(Revision comparison data)
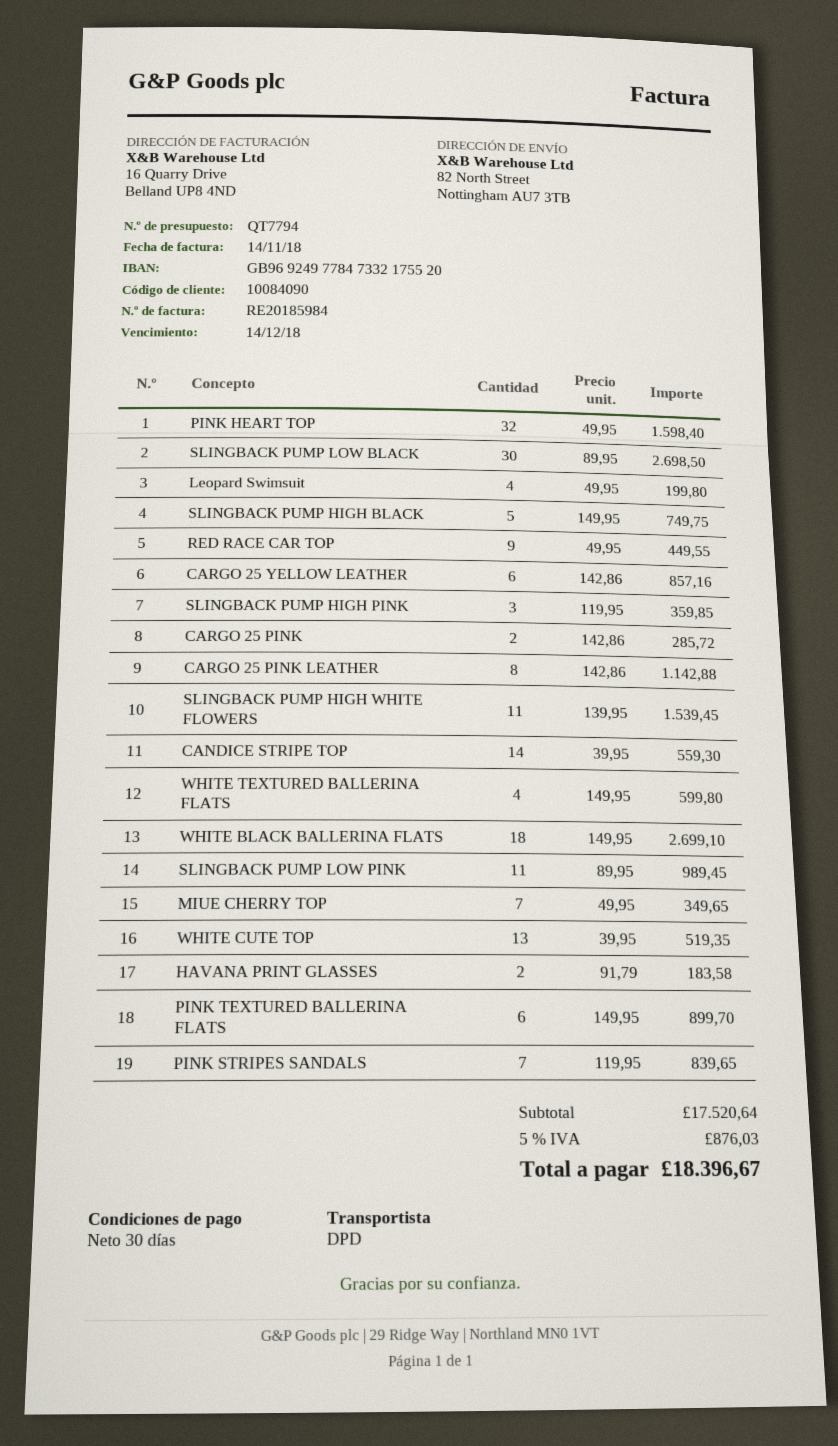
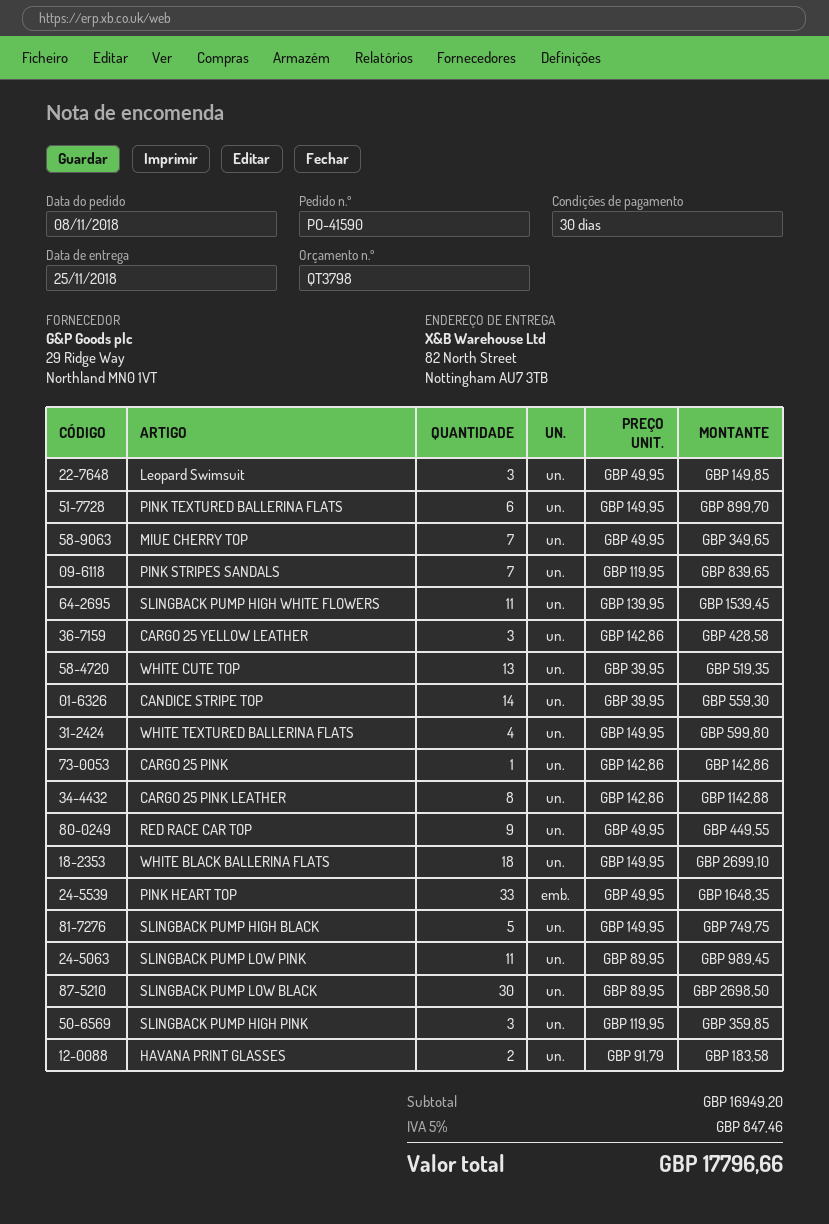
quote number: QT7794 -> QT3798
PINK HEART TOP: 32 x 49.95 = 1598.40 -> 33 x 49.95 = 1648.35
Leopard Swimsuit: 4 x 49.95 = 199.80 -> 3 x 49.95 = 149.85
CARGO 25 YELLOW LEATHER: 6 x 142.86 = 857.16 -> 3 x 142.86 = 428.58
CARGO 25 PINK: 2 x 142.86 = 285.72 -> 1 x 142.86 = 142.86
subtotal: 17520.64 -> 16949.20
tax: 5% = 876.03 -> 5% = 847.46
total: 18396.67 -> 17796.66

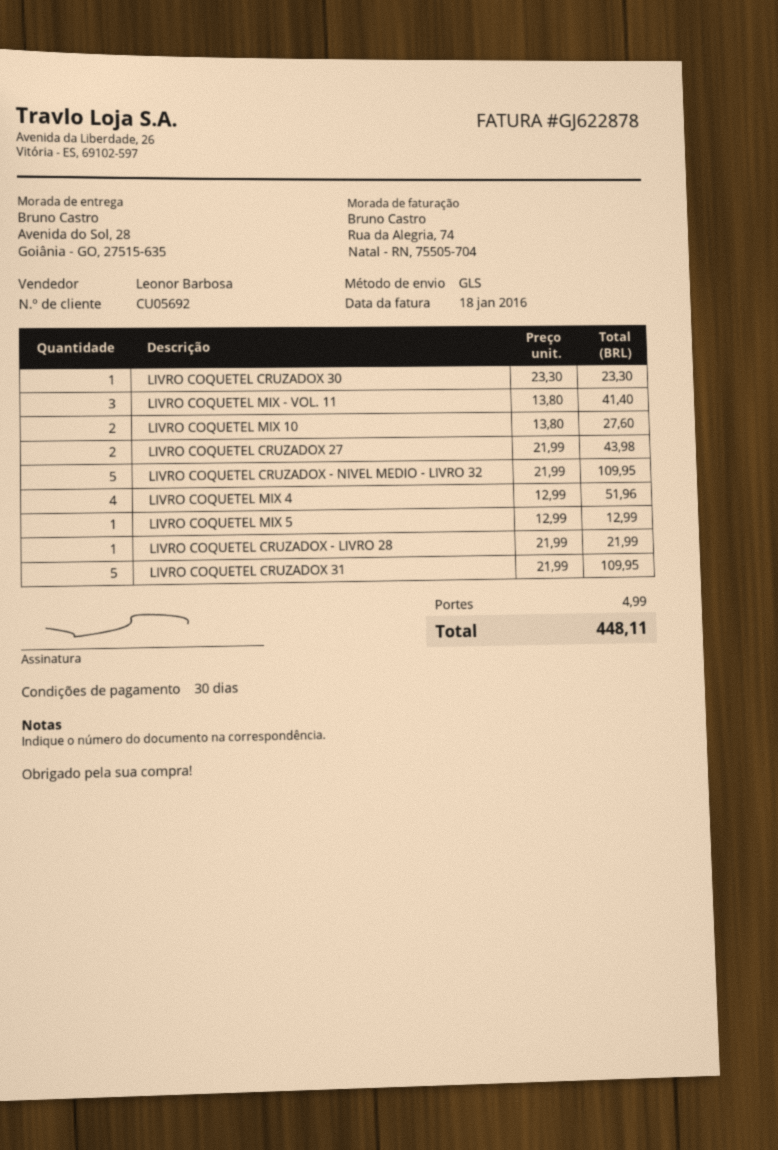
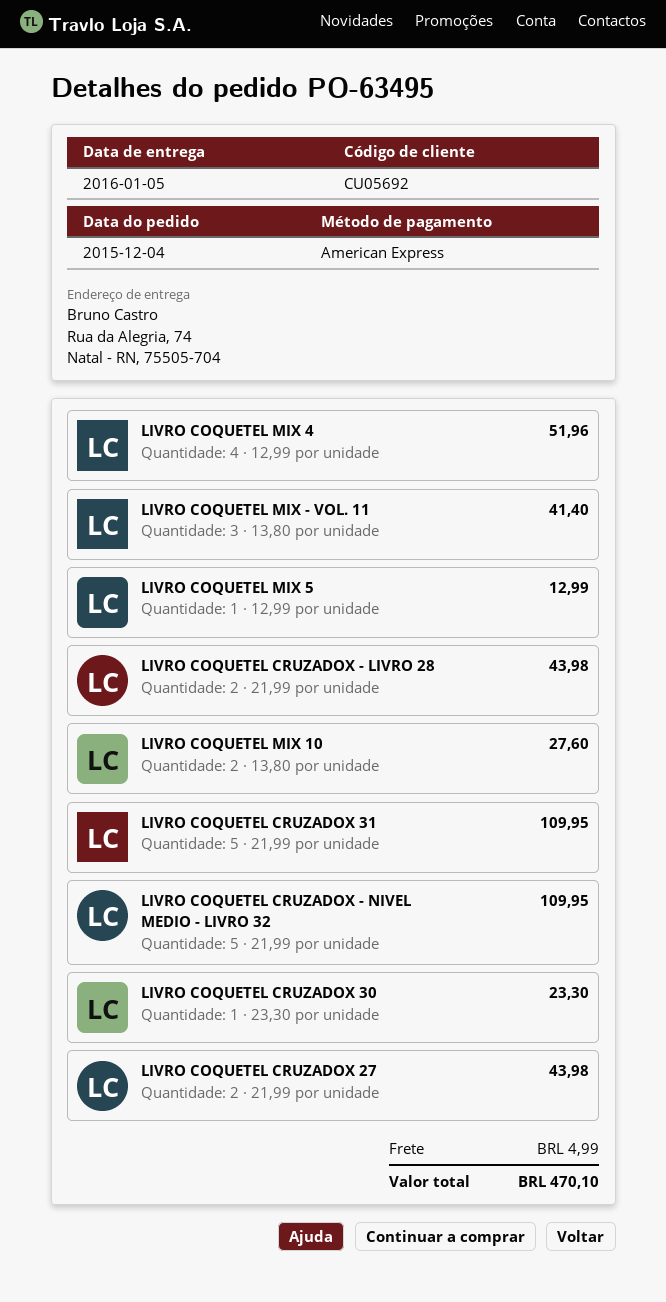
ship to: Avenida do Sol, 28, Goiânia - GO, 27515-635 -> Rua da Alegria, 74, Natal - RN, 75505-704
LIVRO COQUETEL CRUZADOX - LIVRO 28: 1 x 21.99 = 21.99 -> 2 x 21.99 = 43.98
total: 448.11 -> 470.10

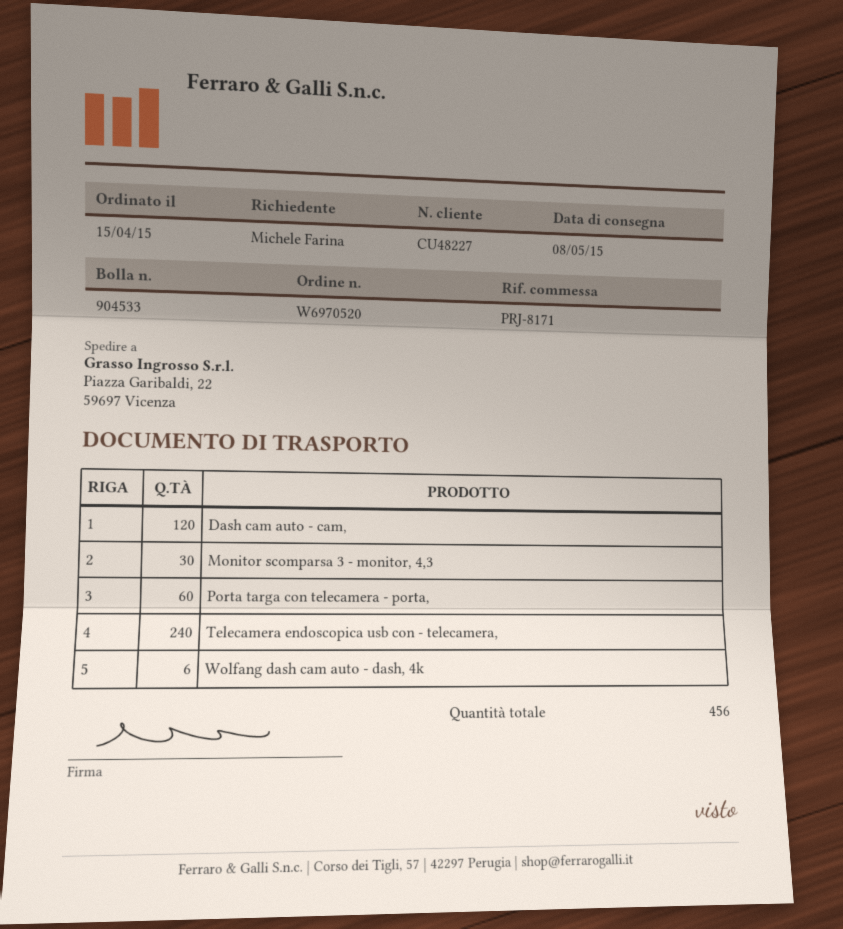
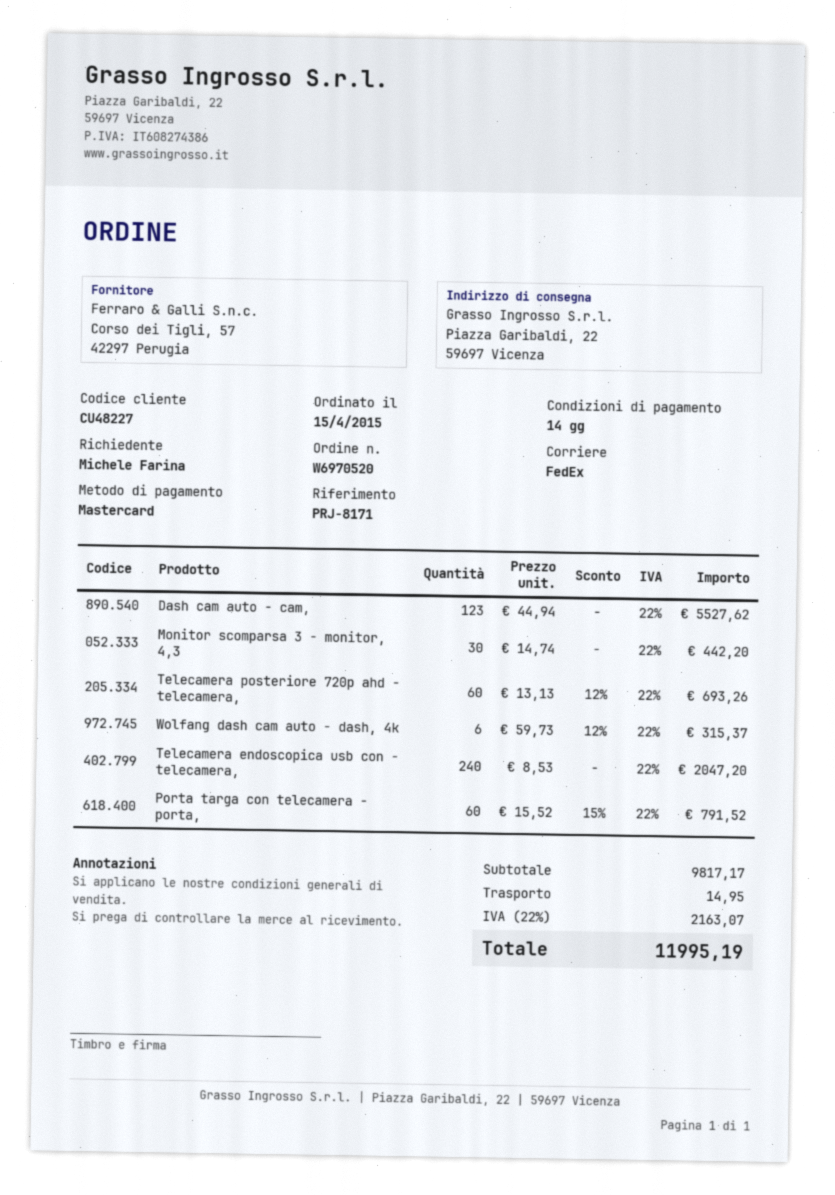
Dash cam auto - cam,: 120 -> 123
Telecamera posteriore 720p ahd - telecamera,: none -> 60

[Exercise details] Every line in the entries above that has the word "PINK" should be identified and copied.

[Task solution]
PINK HEART TOP: 32 x 49.95 = 1598.40 -> 33 x 49.95 = 1648.35
CARGO 25 PINK: 2 x 142.86 = 285.72 -> 1 x 142.86 = 142.86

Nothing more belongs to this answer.